Sasso sfonda il parabrezza: una donna muore d'infarto

La vittima, 62 anni, tornava da una serata di preghiere ed era sull'auto di amici. Dei responsabili nessuna traccia

Luca Fazzo

Milano Ancora pochi minuti, e la Nilde sarebbe arrivata a casa. Adesso che non c'è più, se un senso si dovesse cercare nella storia senza senso che l'ha uccisa, sarebbe quasi di consolazione: perché Nilde Caldarini è morta per essere uscita di casa insieme ai suoi amici per andare a pregare il Signore in cui credeva. Le ultime ore della sua vita le ha passate in una parrocchia, a tu per tu col suo Dio. Le consolazioni finiscono qui. Perché a ucciderla a sessantadue anni è stata la riapparizione del più folle dei passatempi insensati della provincia italiana, un virus delle teste dilagato da nord a sud.

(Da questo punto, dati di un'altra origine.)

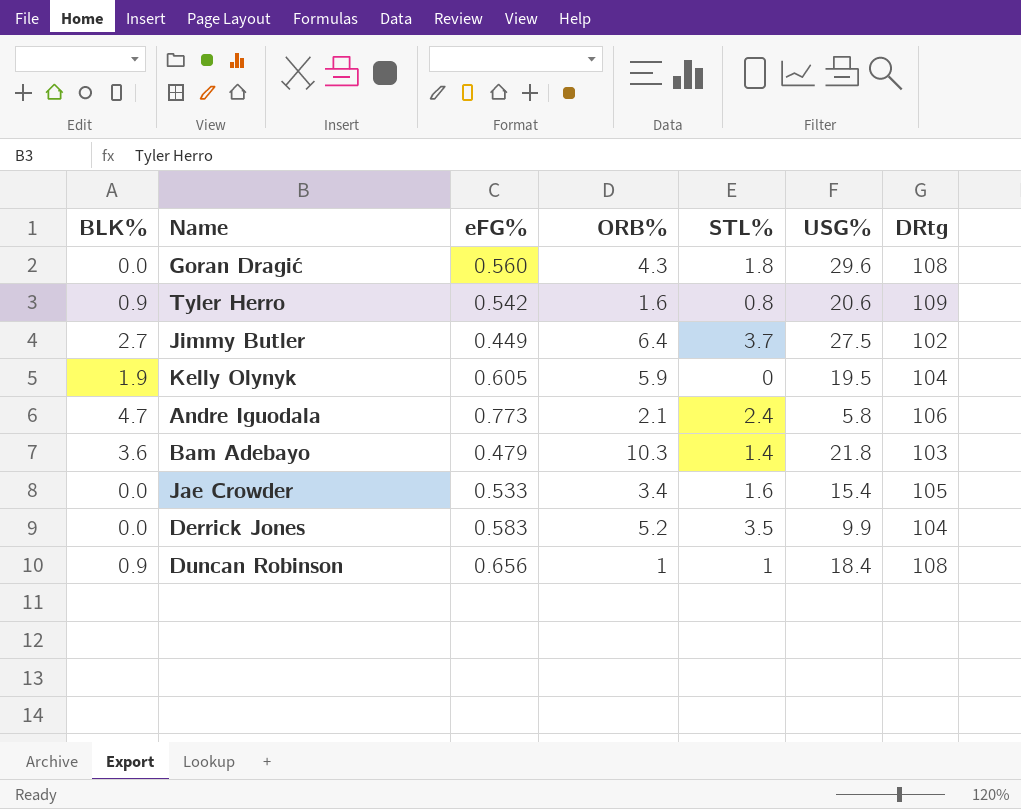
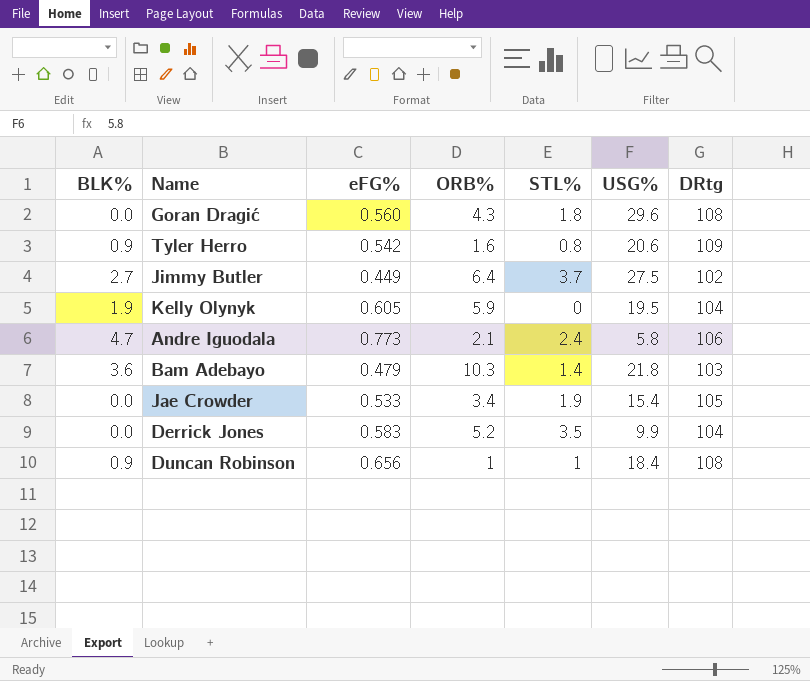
Jae Crowder | STL%: 1.6 -> 1.9

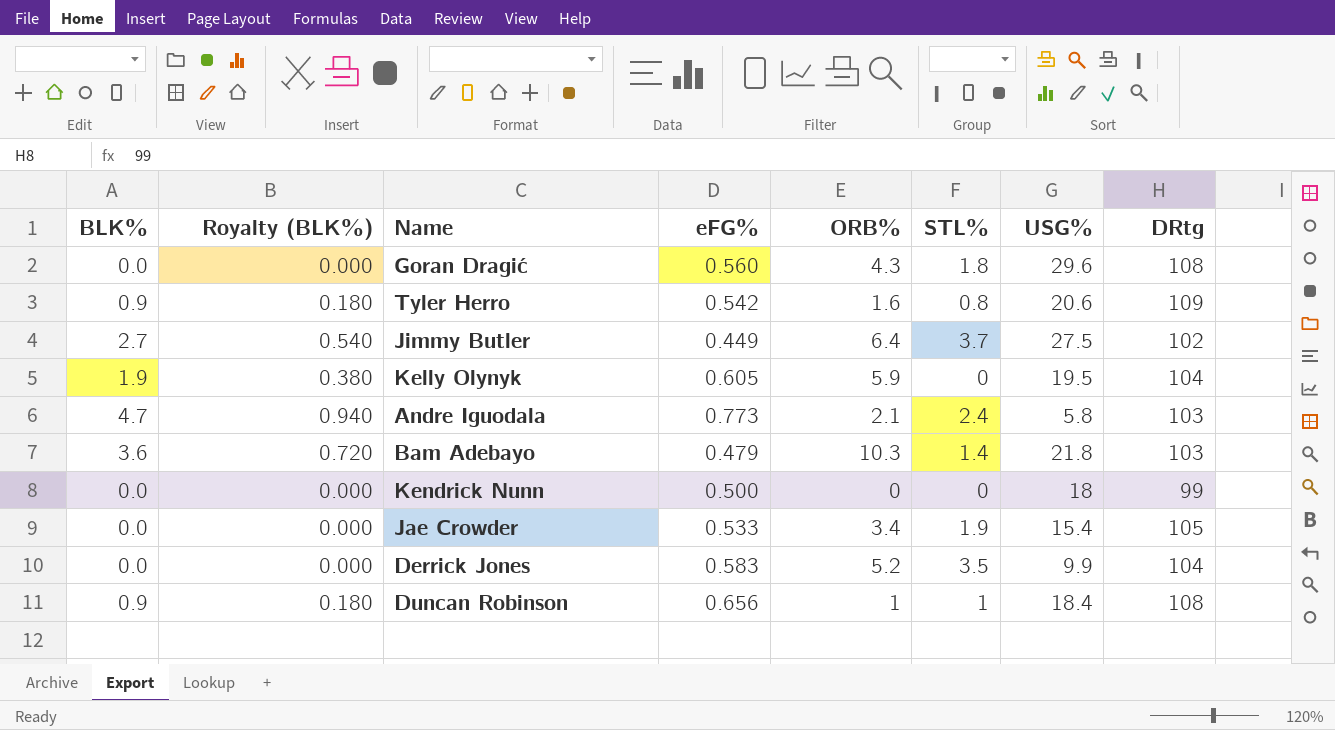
column Royalty (BLK%) | formula: none -> [BLK%] * 0.2
Andre Iguodala | DRtg: 106 -> 103
row Kendrick Nunn: none -> 0.0 | 0.000 | 0.500 | 0 | 0 | 18 | 99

Alle undici e mezza di giovedì sera, qualcuno ha deciso di combattere la noia arrampicandosi su un terrapieno, sulla strada che porta alla vecchia cascina Viscontina, a Cernusco sul Naviglio; raccattando in un parcheggio un blocco di cemento; e aspettando che sulla provinciale per Agrate apparissero i fari di un'auto. Ne passano poche, di auto, a quell'ora. Quando la Opel Astra con la Nilde e i suoi amici ha illuminato la strada, il masso di cemento è partito. Centro perfetto: sembra di sentire le grida di hurrah dei criminali. Nell'auto, invece, sembra che il parabrezza esploda. Il guidatore dell'Astra non sbanda, mantiene il controllo. Il cemento ha fatto un buco nel parabrezza a destra, dove è seduta la Nilde. Il tempo di fermare l'auto, di raccapezzarsi, e gli altri del gruppo di preghiera si accorgono del buco e del sasso. E che la loro amica sta male.

L'ambulanza, l'ospedale San Raffaele dove la Nilde arriva già morta. La prima ipotesi è che il sasso abbia colpito in pieno la donna sfondandole lo sterno, ed è questa la prima segnalazione che parte per la Procura della Repubblica, dove è di turno il pm Silvia Bonardi. Ma tracce evidenti di traumi sul corpo della Nilde non ci sono. E così, in attesa dell'autopsia disposta dal pm, la spiegazione più probabile è che a stroncarla sia stato lo choc, il cuore che ha ceduto. Ma poco cambia. Il suo assassino è chi ha lanciato il blocco di cemento, dall'alto del terrapieno.

Non ci sono telecamere, sulla Provinciale e sulla via per la Viscontina, che inquadrino il tratto di strada nè il terrapieno. Ma a dare la certezza che il sasso è stato lanciato apposta è la dimensione stessa del blocco, troppo pesante e grosso per essere schizzato sotto le ruote di un altro veicolo. Così i carabinieri di Cassano adesso frugano nelle riprese della zona alla ricerca di una figura sospetta, o probabilmente più d'una: perché la storia di questi anni insegna che i lanci sono imprese collettive, crimini dove la spinta del branco è fondamentale nel perdere le remore. «Dai, facciamolo».

Nell'inchiesta aperta dal pm Bonardi il reato per adesso è «morte per conseguenza di un altro reato», delitto affine all'omicidio colposo. Sarà poi lo sviluppo delle indagini a poter modificare l'accusa in omicidio volontario, che fu contestata già ai primi ideatori di questa demenziale prassi, i lanciatori dal cavalcavia di Tortona nel 1996: tutti peraltro già liberi.

Ma per adesso la sfida vera è catturare i responsabili della morte della Nilde, e non sarà facile, se video e celle telefoniche non aiuteranno. L'ultimo italiano ammazzato da un sasso lanciato fu nel 2006 Natale Gioffrè, sull'Autostrada del Sole vicino Cassino: i responsabili non sono mai stati individuati.